決意と怒りと悲しみが望まぬ融合を果たして同居したような瞳がヒカリを射抜いていた。
「やめて。おばあちゃんは、あなたの人形じゃない」
ピタリと、靄が止まる。
腰から首、顔。ヒカリの手の中へ魔法の霧は戻っていった。
「ごめん」
俯いたまま、ヒカリはとぼとぼと歩き出した。おぼつかない足取りで寝室を出ていく。
「おい! まて! どこに……」
言葉の途中で、右肩に緑の手が乗せられた。魔術師は黙って首を横に振る。
「今は……」
俺が再び視線を戻したときには、あいつの姿は部屋から無くなっていた。
見えなくなったヒカリの後姿から意識を引きはがし、ダリアへと目を移す。
死した彼女の皮膚は既に灰色へと変わっていた。
「灰死病……」
そんな時、ベッドから垂れさがった腕が目に入った。
せめて、これくらいは。
そいつを元に戻そうと掴んだ瞬間。
崩れ落ちる砂のようにダリアの手が消えていった。
「なっ! これは!」
俺もミミも徐々に崩れて消えていくダリアの姿を見ているしかできなかった。
砂で作られた城が波に削られていくように彼女の姿はベッドから完全に消える。
「これが、灰死病だ。何も残さぬ悪魔の病」
そこには飾らないボロ着と血の付いたシーツだけが残されていた。
「ミミ……」
「大丈夫、だいじょうぶ。すこし、落ち着きました」
弔われる者の消えた葬儀を終えると、日は没しようとしていた。
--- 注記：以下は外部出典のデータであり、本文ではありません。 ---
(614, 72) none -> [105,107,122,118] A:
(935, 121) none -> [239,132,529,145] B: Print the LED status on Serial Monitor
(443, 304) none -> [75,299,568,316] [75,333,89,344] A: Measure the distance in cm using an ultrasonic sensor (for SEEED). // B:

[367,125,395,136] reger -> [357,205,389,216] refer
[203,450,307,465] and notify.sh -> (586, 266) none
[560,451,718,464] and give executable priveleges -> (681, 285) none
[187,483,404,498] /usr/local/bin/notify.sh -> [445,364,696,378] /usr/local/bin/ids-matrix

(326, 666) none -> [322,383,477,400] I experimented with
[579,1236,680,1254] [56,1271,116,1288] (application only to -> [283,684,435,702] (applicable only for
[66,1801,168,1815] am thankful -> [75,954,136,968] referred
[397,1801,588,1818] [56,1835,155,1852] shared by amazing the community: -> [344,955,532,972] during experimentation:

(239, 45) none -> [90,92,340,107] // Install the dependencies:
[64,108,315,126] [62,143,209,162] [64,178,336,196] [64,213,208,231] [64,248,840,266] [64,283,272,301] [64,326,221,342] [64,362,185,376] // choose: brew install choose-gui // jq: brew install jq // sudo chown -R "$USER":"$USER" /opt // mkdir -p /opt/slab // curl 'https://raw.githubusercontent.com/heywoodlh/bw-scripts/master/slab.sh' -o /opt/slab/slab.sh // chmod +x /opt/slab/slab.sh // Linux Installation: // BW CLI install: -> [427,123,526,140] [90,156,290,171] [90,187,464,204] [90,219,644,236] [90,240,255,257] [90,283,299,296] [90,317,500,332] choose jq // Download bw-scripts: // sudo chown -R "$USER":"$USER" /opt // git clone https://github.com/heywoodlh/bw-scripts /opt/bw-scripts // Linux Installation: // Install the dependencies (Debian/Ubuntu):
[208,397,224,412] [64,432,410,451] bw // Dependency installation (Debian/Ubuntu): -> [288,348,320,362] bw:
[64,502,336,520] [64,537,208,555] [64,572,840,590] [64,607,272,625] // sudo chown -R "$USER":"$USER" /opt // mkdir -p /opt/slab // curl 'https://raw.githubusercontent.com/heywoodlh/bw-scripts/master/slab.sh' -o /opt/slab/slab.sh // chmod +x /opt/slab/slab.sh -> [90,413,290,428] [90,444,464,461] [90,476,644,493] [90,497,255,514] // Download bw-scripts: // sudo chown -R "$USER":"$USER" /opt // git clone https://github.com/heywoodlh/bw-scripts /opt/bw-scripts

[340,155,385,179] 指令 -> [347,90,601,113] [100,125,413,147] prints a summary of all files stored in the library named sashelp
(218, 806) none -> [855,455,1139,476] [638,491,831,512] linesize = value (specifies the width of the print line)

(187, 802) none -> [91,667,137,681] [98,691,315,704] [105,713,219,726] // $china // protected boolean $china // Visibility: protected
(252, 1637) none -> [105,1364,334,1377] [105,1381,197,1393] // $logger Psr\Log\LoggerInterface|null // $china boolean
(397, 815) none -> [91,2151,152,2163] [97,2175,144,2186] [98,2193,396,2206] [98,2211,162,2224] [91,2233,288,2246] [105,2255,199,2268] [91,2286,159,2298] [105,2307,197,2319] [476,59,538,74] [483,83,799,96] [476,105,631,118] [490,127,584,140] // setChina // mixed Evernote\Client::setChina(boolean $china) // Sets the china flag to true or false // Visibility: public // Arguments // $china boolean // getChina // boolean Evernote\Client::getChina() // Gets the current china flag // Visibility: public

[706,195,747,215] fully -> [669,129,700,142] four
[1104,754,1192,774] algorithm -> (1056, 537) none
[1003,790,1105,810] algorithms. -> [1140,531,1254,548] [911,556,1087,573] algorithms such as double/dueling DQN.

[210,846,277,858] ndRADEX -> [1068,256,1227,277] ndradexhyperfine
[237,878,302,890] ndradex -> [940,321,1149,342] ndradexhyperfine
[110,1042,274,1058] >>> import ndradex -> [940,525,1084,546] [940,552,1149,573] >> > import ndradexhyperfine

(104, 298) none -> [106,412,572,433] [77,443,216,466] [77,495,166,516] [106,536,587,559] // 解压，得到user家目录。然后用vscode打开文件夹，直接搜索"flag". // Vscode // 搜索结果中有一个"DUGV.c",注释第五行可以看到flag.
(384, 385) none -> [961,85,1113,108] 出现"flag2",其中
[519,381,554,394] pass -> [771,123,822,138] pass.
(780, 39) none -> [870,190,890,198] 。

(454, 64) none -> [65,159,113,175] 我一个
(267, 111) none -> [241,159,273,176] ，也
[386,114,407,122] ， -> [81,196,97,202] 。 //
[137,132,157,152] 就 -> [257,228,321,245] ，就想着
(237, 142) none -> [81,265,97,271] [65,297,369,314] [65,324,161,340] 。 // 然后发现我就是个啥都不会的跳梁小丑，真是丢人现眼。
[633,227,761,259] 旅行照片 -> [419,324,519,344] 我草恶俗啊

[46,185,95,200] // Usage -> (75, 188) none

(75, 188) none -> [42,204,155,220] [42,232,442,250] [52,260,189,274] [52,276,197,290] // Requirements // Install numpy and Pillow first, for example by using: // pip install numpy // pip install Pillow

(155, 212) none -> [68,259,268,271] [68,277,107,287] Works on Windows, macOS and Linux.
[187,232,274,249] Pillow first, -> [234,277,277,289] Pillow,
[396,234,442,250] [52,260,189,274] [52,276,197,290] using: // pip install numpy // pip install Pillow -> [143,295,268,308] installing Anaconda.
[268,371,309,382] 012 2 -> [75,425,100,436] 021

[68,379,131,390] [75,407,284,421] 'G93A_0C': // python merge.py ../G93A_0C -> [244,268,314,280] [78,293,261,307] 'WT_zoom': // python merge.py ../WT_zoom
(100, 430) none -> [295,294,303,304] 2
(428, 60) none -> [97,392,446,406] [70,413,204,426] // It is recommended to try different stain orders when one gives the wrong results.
ミミの焦燥ぶりは見ていられないほどだった。
「本当にいいのか? もし遠慮してるなら……」
「ありがとう。本当に。でも、大丈夫です」
寝床の余ってる本部に誘ったが、それは固辞された。暇さえあれば丸みを帯びた目は主のいないベッドを追っている。
……すぐに、割り切れるものでもないだろう。
ミミが右腕をまくる。
そこには見るに堪えないような火傷の跡があった。一つや二つじゃない。
何かに耐えるように彼女は左手でそれをなぞる。
「そいつは」
「……多分もう知ってますよね? 私達は血の繋がった家族じゃないんです」
もう一度細指が火傷後をなぞる。
それは何かに蓋をするようにも、思い出すようにも見えた。
「本当の両親、生きてるんです。でも、酷い人たちで。私は子供の頃からあの人達に……もう殺されるって思って命からがら飛び出した先で、おばあちゃんに拾われたんです。あれは、雪の降る寒い夜だったな」
右手が震え始めた。左手はそれを抑えるように袖を元に戻す。
だが、凍えたように震えが止まることはない。
「今でも、火を見るとあの時のことを思い出しちゃって……だから、火を使えなかったんです。あ、はは…………失格ですよね、こんなパン屋」
真っ赤な光に導かれるように彼女は窓際へ。
その傍らには花弁を赤く染めたガザニアの花。
「無くなっちゃった。私の生きる道標、友達まで……おばあちゃん」
湿りを帯びた声。愛する者のいなくなった花弁に哀しみの雨が降り注ぐ。
夕日に染まったガザニアは何も語らず、ただ時間だけが過ぎ去っていった。